Durch die Anwendung von verschieden Multiplikationen errechnet die Kommission regelmäßig Beträge, die weit über der gesetzlichen Höchstgrenze liegen können. Ist dies der Fall „kappt“ die Kommission dann das von ihr „errechnete“ Bußgeld bei der gesetzlich zulässigen Höchstgrenze. Diese Berechnungsmethode der Kommission ist in den letzten Jahren stark kritisiert worden, da sie in vielen Fällen zur Verhängung der gesetzlichen Höchstbuße führt, unabhängig davon, wie schwer der Verstoß gewesen ist. Das Bundeskartellamt hat aufgrund einer Entscheidung des BGH diese Art der Bußgeldberechnung aufgegeben und im Jahr 2013 neue Bußgeldleitlinien veröffentlicht. Diese sehen eine abweichende Berechnungsmethode vor, so dass die gesetzliche 10% Grenze nur auf die Kartelle Anwendung findet, die schwerste Wettbewerbsverletzungen begangen haben. Ob die Kommission auch in Zukunft an ihren jetzigen Bußgeldleitlinien festhalten wird, bleibt abzuwarten.

5. Schadensersatzforderungen und Regressansprüche gegen frühere Vorstände

Nach dem deutschen und europäischen Kartellrecht hat jeder der durch das Kartell geschädigt worden ist, einen Anspruch auf Schadensersatz. Dieser Anspruch besteht völlig unabhängig neben den verhängten Bußgeldern, sogar – wenn auch eingeschränkt – gegen den Kronzeugen. Die ausstehenden Schadensersatzforderungen dürften die verhängten Bußgelder um ein Vielfaches übersteigen. Nach unbestätigten Angaben schätzen Branchenkundige den durch das Kartell weltweit verursachten Schaden auf ca. auf EUR 50 bis 90 Milliarden.

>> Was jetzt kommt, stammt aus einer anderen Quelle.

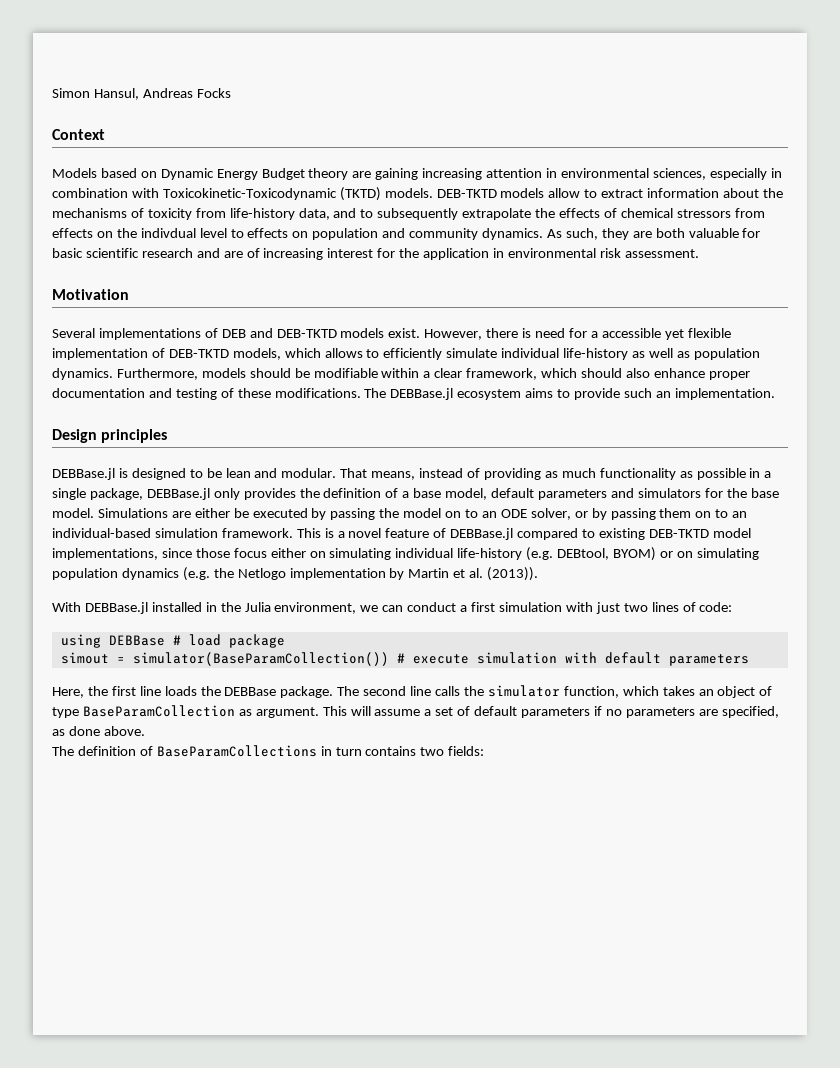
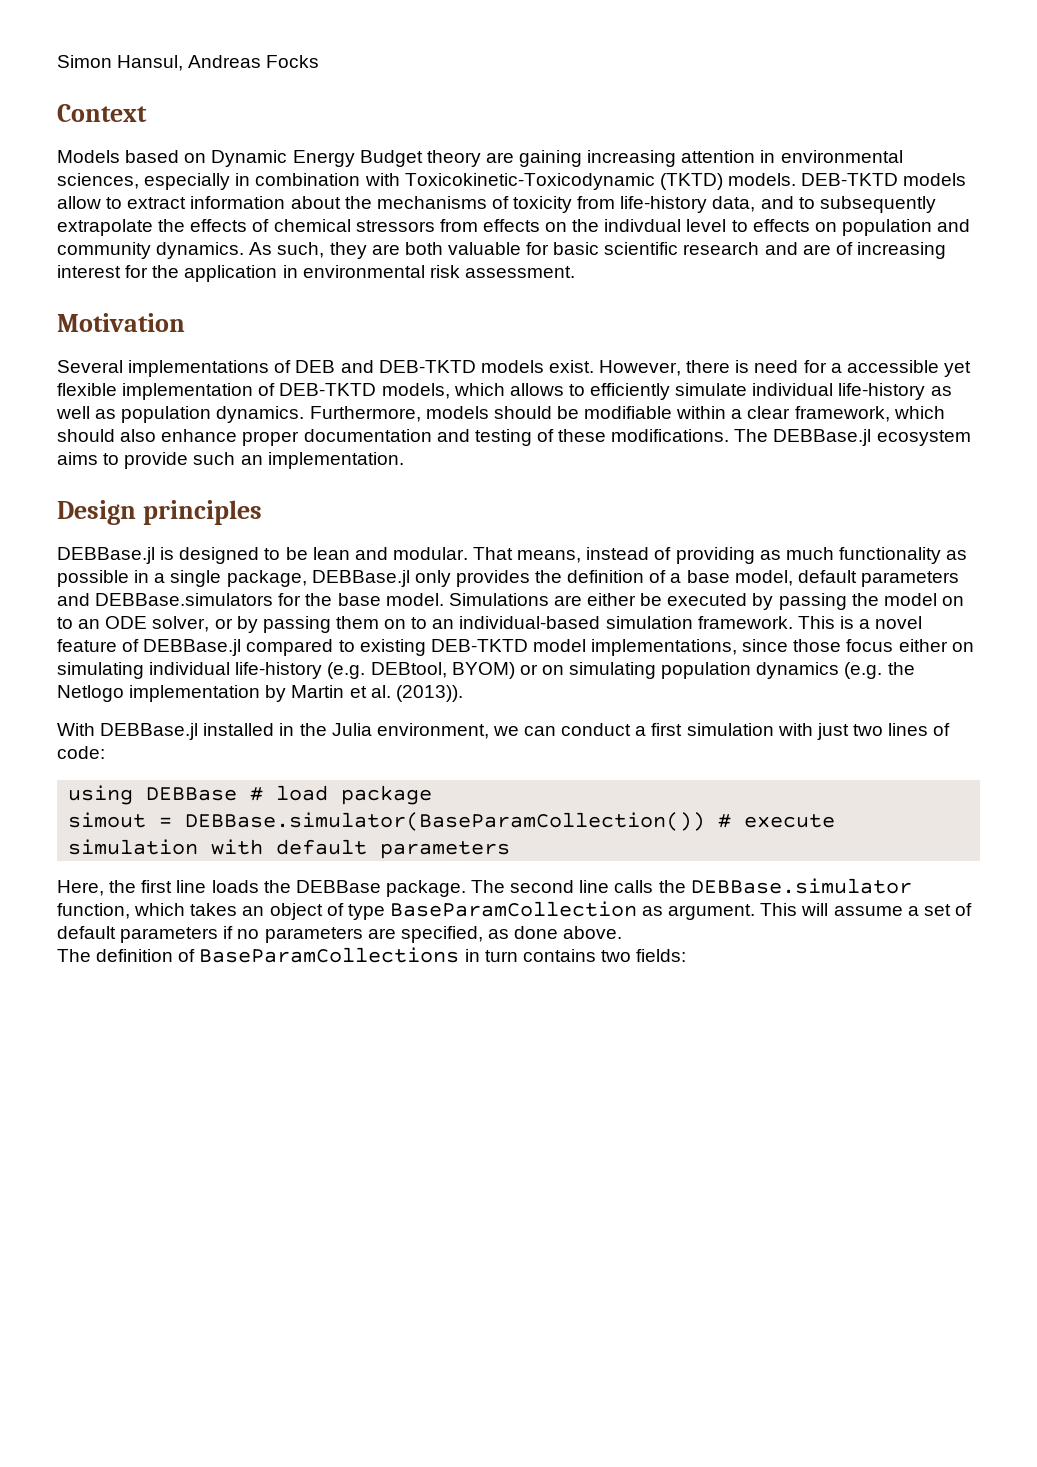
- That means, instead of providing as much functionality as possible in a single package, DEBBase.jl only provides the definition of a base model, default parameters and simulators for the base model.
+ That means, instead of providing as much functionality as possible in a single package, DEBBase.jl only provides the definition of a base model, default parameters and DEBBase.simulators for the base model.
- simout = simulator(BaseParamCollection()) # execute simulation with default parameters
+ simout = DEBBase.simulator(BaseParamCollection()) # execute simulation with default parameters
- The second line calls the simulator function, which takes an object of type BaseParamCollection as argument.
+ The second line calls the DEBBase.simulator function, which takes an object of type BaseParamCollection as argument.

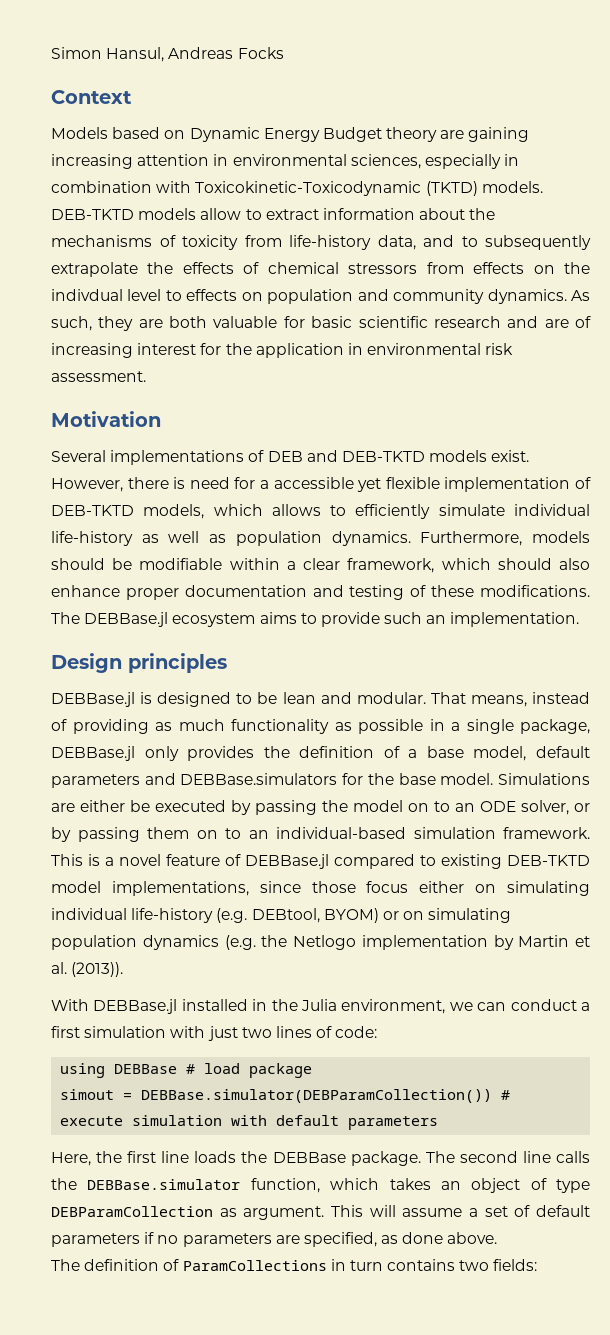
- simout = DEBBase.simulator(BaseParamCollection()) # execute simulation with default parameters
+ simout = DEBBase.simulator(DEBParamCollection()) # execute simulation with default parameters
- The second line calls the DEBBase.simulator function, which takes an object of type BaseParamCollection as argument.
+ The second line calls the DEBBase.simulator function, which takes an object of type DEBParamCollection as argument.
- The definition of BaseParamCollections in turn contains two fields:
+ The definition of ParamCollections in turn contains two fields:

Die am Kartell beteiligten und schadensersatzpflichtigen Unternehmen selbst werden prüfen müssen, ob sie ihrerseits von den Personen, die die Absprachen getroffen haben (z. B. die damaligen Vorstände), Regress fordern können. Auch wenn mittlerweile die arbeitsgerichtliche Rechtsprechung in ähnlich gelagerten Fällen einen Regressanspruch der am Kartell beteiligten Unternehmen gegen die handelnden Personen (Geschäftsführer) bzgl. der verhängten Bußgelder verneint hat (LAG Düsseldorf, 20.01.2015 - 16 Sa 459/14), steht eine höchstrichterliche Entscheidung zu dieser Frage noch aus. Daneben könnten die früheren Vorstände und Geschäftsführer der Kartellanten für etwaige Schadensersatzforderungen der Abnehmer den am Kartell beteiligten Unternehmen gegenüber haften. Auf die Forderungen der durch das Kartell geschädigten Abnehmer haben diese Fragen aber keine Auswirkung.

Knapp 14 Jahre lang haben Abnehmer der Hersteller zu hohe Preise für gekaufte oder geleaste Lkw gezahlt. Die geschädigten Käufer und Leasingnehmer können nun aufgrund des festgestellten Kartellverstoßes Schadenersatz gegen die Unternehmen geltend machen (dazu siehe: Lkw-Hersteller-Kartell: Käufer und -Leasingnehmer können Schadensersatzersatzansprüche geltend machen). Andernfalls verbleiben die durch das Kartell eingenommenen Milliarden-Gewinne bei den Herstellern. Das Verfahren gegen die Lkw-Hersteller belegt außerdem einmal mehr, welche wirtschaftlichen Folgen es für ein Unternehmen haben kann, wenn es über kein funktionierendes Compliance-System verfügt, um frühzeitig etwaige Kartellverstöße zu verhindern bzw. aufzudecken.